• _DIRECTIONS_
Each record that follows is to be output in full, precisely as written.

(Version difference data)
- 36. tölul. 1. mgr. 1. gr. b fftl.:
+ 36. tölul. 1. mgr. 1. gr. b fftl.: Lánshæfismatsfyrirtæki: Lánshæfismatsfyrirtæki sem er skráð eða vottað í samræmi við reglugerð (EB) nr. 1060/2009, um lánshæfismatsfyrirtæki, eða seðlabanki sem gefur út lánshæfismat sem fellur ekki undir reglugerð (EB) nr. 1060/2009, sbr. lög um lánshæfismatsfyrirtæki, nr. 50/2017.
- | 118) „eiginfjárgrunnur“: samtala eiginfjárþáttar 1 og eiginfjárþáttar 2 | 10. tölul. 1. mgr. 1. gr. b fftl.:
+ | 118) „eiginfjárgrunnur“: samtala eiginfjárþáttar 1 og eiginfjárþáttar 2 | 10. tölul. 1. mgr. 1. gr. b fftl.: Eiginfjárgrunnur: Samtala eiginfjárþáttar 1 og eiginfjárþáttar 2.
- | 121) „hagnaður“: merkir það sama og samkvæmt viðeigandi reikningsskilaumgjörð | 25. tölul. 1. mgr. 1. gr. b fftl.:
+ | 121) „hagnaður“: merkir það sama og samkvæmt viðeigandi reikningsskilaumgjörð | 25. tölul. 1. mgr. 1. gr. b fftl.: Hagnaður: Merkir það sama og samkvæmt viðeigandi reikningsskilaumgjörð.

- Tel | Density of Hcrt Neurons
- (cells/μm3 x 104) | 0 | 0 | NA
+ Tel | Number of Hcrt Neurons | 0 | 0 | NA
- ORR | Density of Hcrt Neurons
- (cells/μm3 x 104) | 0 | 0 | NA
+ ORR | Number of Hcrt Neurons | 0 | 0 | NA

• _ANSWER SPACE_
- 36. tölul. 1. mgr. 1. gr. b fftl.:
+ 36. tölul. 1. mgr. 1. gr. b fftl.: Lánshæfismatsfyrirtæki: Lánshæfismatsfyrirtæki sem er skráð eða vottað í samræmi við reglugerð (EB) nr. 1060/2009, um lánshæfismatsfyrirtæki, eða seðlabanki sem gefur út lánshæfismat sem fellur ekki undir reglugerð (EB) nr. 1060/2009, sbr. lög um lánshæfismatsfyrirtæki, nr. 50/2017.
- | 118) „eiginfjárgrunnur“: samtala eiginfjárþáttar 1 og eiginfjárþáttar 2 | 10. tölul. 1. mgr. 1. gr. b fftl.:
+ | 118) „eiginfjárgrunnur“: samtala eiginfjárþáttar 1 og eiginfjárþáttar 2 | 10. tölul. 1. mgr. 1. gr. b fftl.: Eiginfjárgrunnur: Samtala eiginfjárþáttar 1 og eiginfjárþáttar 2.
- | 121) „hagnaður“: merkir það sama og samkvæmt viðeigandi reikningsskilaumgjörð | 25. tölul. 1. mgr. 1. gr. b fftl.:
+ | 121) „hagnaður“: merkir það sama og samkvæmt viðeigandi reikningsskilaumgjörð | 25. tölul. 1. mgr. 1. gr. b fftl.: Hagnaður: Merkir það sama og samkvæmt viðeigandi reikningsskilaumgjörð.

- Tel | Density of Hcrt Neurons
- (cells/μm3 x 104) | 0 | 0 | NA
+ Tel | Number of Hcrt Neurons | 0 | 0 | NA
- ORR | Density of Hcrt Neurons
- (cells/μm3 x 104) | 0 | 0 | NA
+ ORR | Number of Hcrt Neurons | 0 | 0 | NA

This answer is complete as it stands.